Inker showed that high and sustainable profit margins add alpha over long-term stretches. At Smead Capital Management, we seek ownership of companies which have a long history of high profitability and strong operating metrics. This covers subjects like return on equity (ROE) as well as high and sustainable profits margins. Some of our other criteria like strong balance sheet and wide moat speak to how you sustain a long history of profitability. However, we want the history to be in place before we even get interested. Ben Inker has explained why we want high and sustainable profitability, so we will share how a few of our companies fit this third criterion for common stock ownership.

Among the companies we own currently, we’d like to highlight Franklin Resources (BEN), Accenture (ACN) and H&R Block (HRB). Franklin Resources has earned net profits of 20-27 cents on every dollar of revenue for the last decade and has been incredibly profitable since going public in 1981. They operate the Franklin-Templeton family of mutual funds and offer a widely diversified array of investment choices. Over the years they have established an extremely favorable relationship with the major wirehouse investment firms like Merrill Lynch and Morgan Stanley. In the 1980s, they focused on bond funds, especially state and national muni-funds. Through acquisition they became a huge player in international investing via the Templeton family of funds (purchased in 1992) and significantly added to their US equity funds by purchasing the Mutual Series funds (purchased in 1996). We believe the fears surrounding China and emerging stock markets coupled with unspectacular results in US equity funds cause BEN to trade for a below market First-Call forward P/E of 14.1. An $11.7 billion cash hoard appears to be amassed to add to the wide array of fund choices when opportunity knocks.

Accenture is the largest IT consulting firm in the world. A simple way we like to think about ACN is that they hire very bright and tech savvy college graduates, train them well, and then send them out to execute the creation of systems and processes which use cutting edge technology to improve the way businesses operate. The customers get the improvements they need without adding permanently to employee payrolls. Accenture bills for the work at a rate which has caused them to return over 50% on equity every year they’ve been a public company. Since businesses always need to improve and better technology comes along all the time, ACN looks attractive to us for long duration investors even at a slightly above-market forward P/E of 18.3.

H&R Block is the largest and most well-known tax preparation firm in the US. They prepared more than 20 million tax returns last year alone. This financial service business has maintained very high returns on equity over 25%. This comes despite the fact the last ten years were a time of the wrestling with or divesting from poor performing divisions in stock brokerage, mortgage lending and accounting.
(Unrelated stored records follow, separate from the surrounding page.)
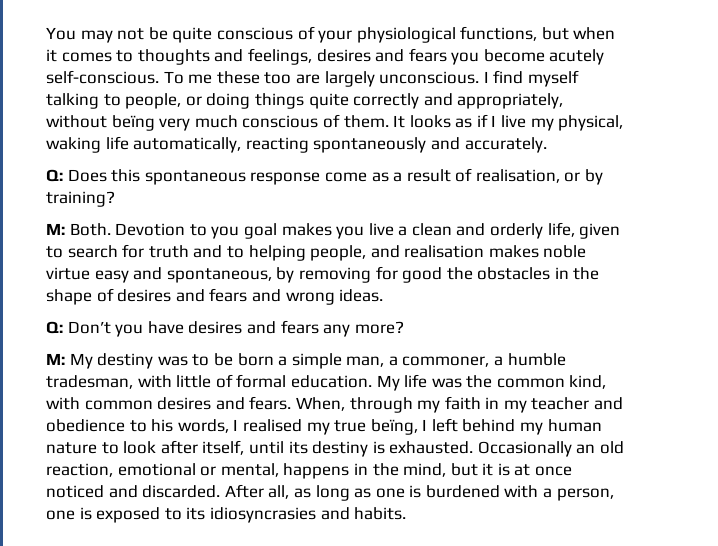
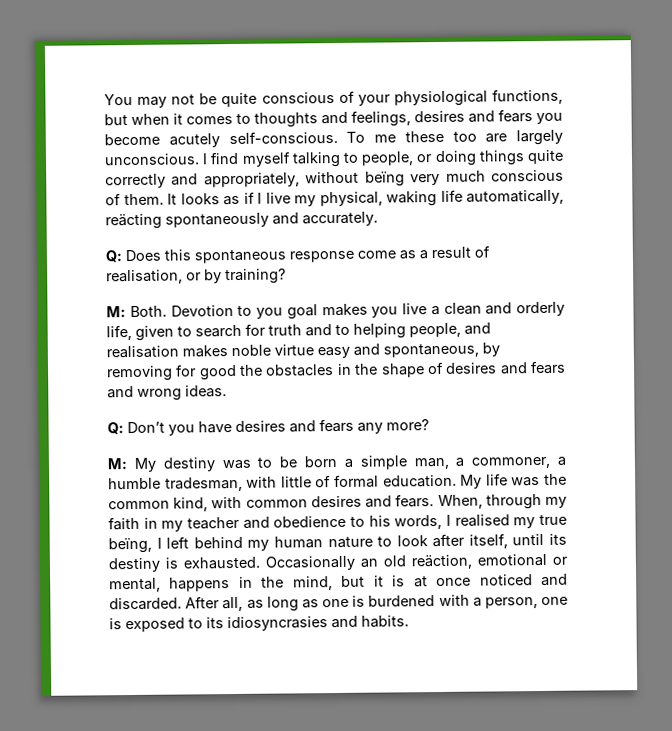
- It looks as if I live my physical, waking life automatically, reacting spontaneously and accurately.
+ It looks as if I live my physical, waking life automatically, reäcting spontaneously and accurately.
- Occasionally an old reaction, emotional or mental, happens in the mind, but it is at once noticed and discarded.
+ Occasionally an old reäction, emotional or mental, happens in the mind, but it is at once noticed and discarded.

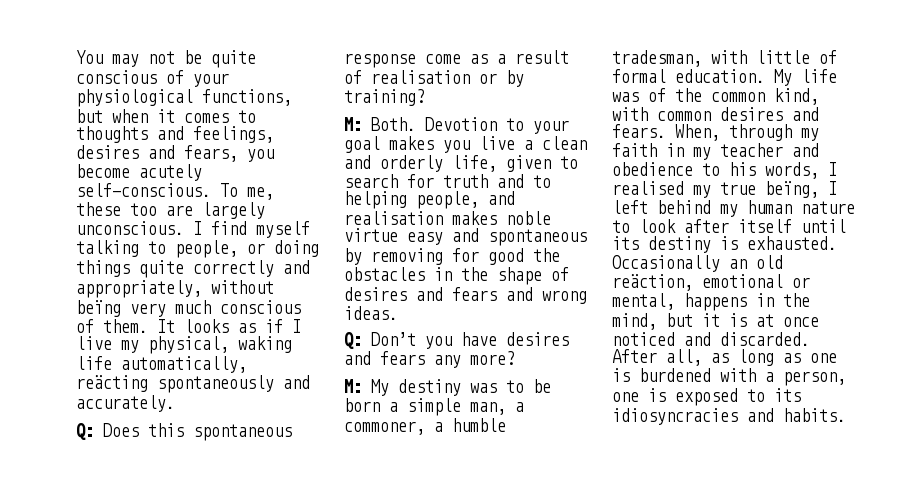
- You may not be quite conscious of your physiological functions, but when it comes to thoughts and feelings, desires and fears you become acutely self-conscious.
+ You may not be quite conscious of your physiological functions, but when it comes to thoughts and feelings, desires and fears, you become acutely self-conscious.
- To me these too are largely unconscious.
+ To me, these too are largely unconscious.
- Q: Does this spontaneous response come as a result of realisation, or by training?
+ Q: Does this spontaneous response come as a result of realisation or by training?
- Devotion to you goal makes you live a clean and orderly life, given to search for truth and to helping people, and realisation makes noble virtue easy and spontaneous, by removing for good the obstacles in the shape of desires and fears and wrong ideas.
+ Devotion to your goal makes you live a clean and orderly life, given to search for truth and to helping people, and realisation makes noble virtue easy and spontaneous by removing for good the obstacles in the shape of desires and fears and wrong ideas.
- My life was the common kind, with common desires and fears.
+ My life was of the common kind, with common desires and fears.
- When, through my faith in my teacher and obedience to his words, I realised my true beïng, I left behind my human nature to look after itself, until its destiny is exhausted.
+ When, through my faith in my teacher and obedience to his words, I realised my true beïng, I left behind my human nature to look after itself until its destiny is exhausted.
- After all, as long as one is burdened with a person, one is exposed to its idiosyncrasies and habits.
+ After all, as long as one is burdened with a person, one is exposed to its idiosyncracies and habits.

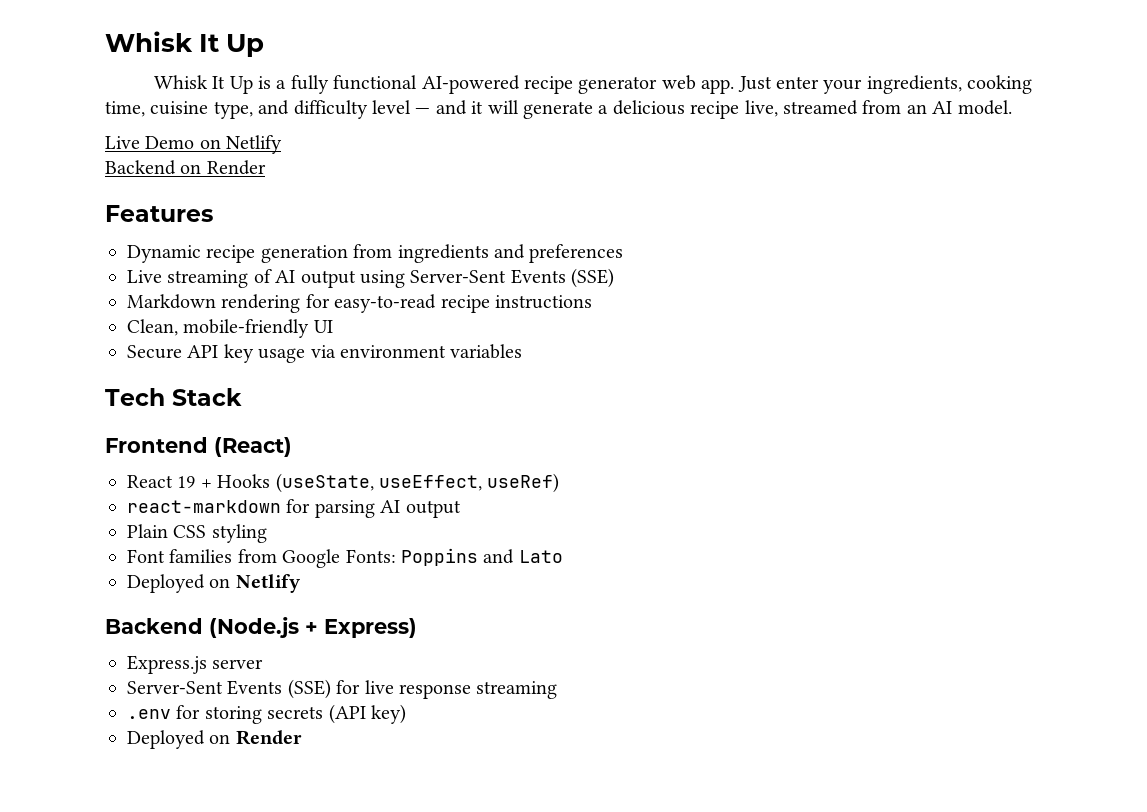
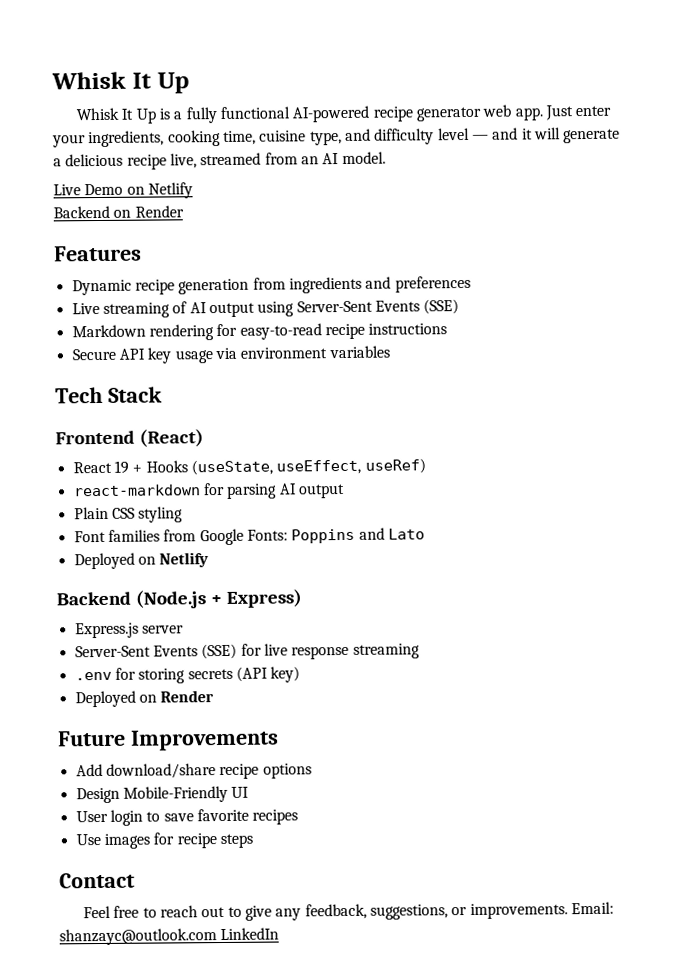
- Clean, mobile-friendly UI
+ Future Improvements
+ Add download/share recipe options
+ Design Mobile-Friendly UI
+ User login to save favorite recipes
+ Use images for recipe steps
+ Contact
+ Feel free to reach out to give any feedback, suggestions, or improvements. Email: shanzayc@outlook.com LinkedIn

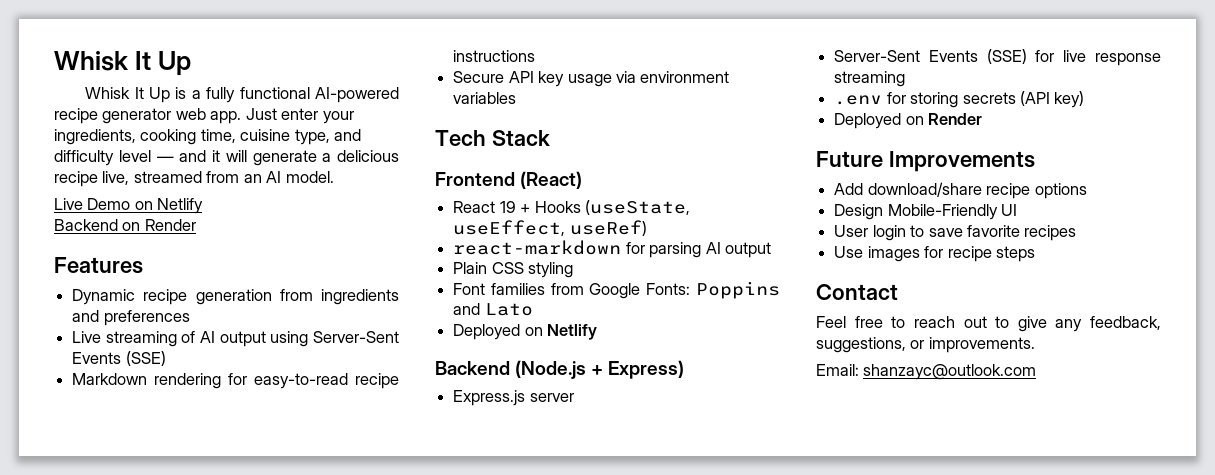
- Feel free to reach out to give any feedback, suggestions, or improvements. Email: shanzayc@outlook.com LinkedIn
+ Feel free to reach out to give any feedback, suggestions, or improvements.
+ Email: shanzayc@outlook.com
Also, the company had to fight off two companies formed by a former HRB employee, which came public and nipped at Block’s heels. With blue collar employment likely to pick up as commercial and residential construction make a comeback the next ten years, HRB could maintain high and sustainable profitability.

Charlie Munger says, “Over the long term, it’s hard for a stock to earn a much better return than the business which underlies it earns. If the business earns six percent on capital over forty years and you hold it for that forty years, you’re not going to make much different than a six percent return – even if you originally buy it at a huge discount. Conversely, if a business earns eighteen percent on capital over twenty or thirty years, even if you pay an expensive looking price, you’ll end up with one hell of a result.”